Although their nests are mostly in trees, they can also nest in houses, and that’s another reason why the mainland should be concerned. As predators, the wasps are obviously going to disrupt the local biodiversity through direct food competition and space. But according to Mr Wedmer, they have no concrete evidence of what the pest can do to higher-order organisms apart from the painful sting which can trigger an allergic reaction in humans.
Mr Widmer believes that failure to control these wasps could have a serious impact on people living on the island and possibly those on the mainland due to its size and aggressiveness. For instance, he got stung through his bee suit and thick jeans. They’ve got a sting that’s almost 10mm long that can penetrate any clothing including leather gloves. That’s how aggressive these pests can be. If they can manage to crossover to the mainland, they will definitely disrupt the way of life for locals.
Concerns for Mainland Agriculture
According to Mr Widmer, this could be one of the most destructive pests if it made its way into mainland Australia. According to the entomologist, the wasps are likely to cause economic damage to date trees, peaches, grapes, and figs amongst many other plants. This would significantly affect farmers in the regions that deal with plants as cash crops. It’s also important to note that the wine industry would be the most affected by this kind of infestation. This just one of the areas that the entomologists think could be affected, but the pest could turn out to be more destructive than this to a broader range of plants.

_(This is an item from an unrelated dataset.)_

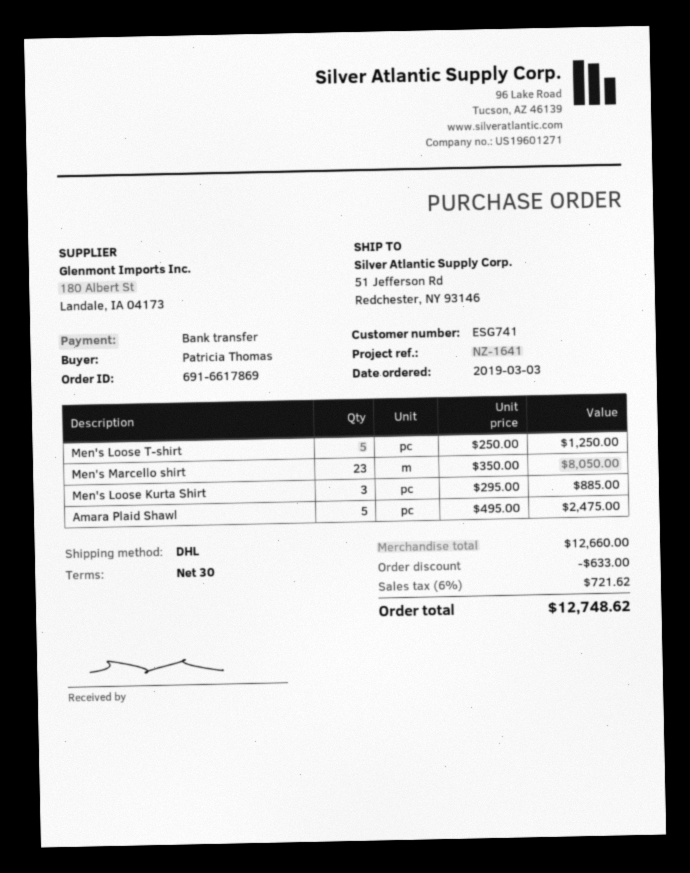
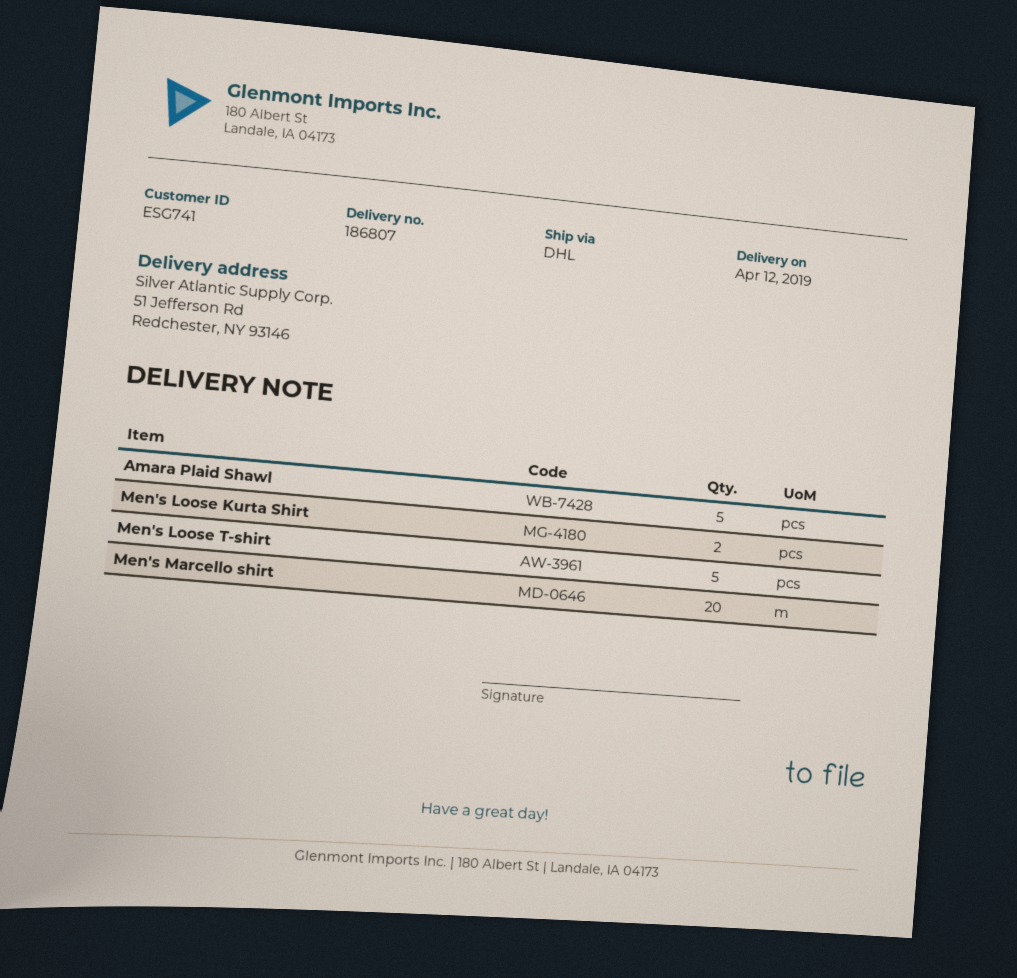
Men's Marcello shirt: 23 -> 20
Men's Loose Kurta Shirt: 3 -> 2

Mainland Australia should be worried since there isn’t a huge distance between Australia and the islands. Mr Widmer also notes that the wasps are very good hitchhikers and they can easily find their way to the mainland through shipping and other trades. Initial study show that they could be spreading to the nearby islands. “As of now, they found their way to some islands 7 km across the lagoon. That’s probably too far for the wasp to fly” he said. “This is a clear indication that they might have used the boats traversing the islands and that’s a risk to Australia,” he added.
Is Eradication Still Feasible?
According to Marc Widner, this is a yes. The eradication process that started about a year ago is expected to yield positive results. Although heavy rain on the island this year has retarded the propagation by destroying the nests, it’s expected to get better when it clears up- the wasps will start making new nests making it easy for eradication.
A successful eradication is the only way to protect mainland Australia from Macao paper wasp infestation. As of now, our team here at PCNB just hope that the eradication process is a success so that we can rest in peace.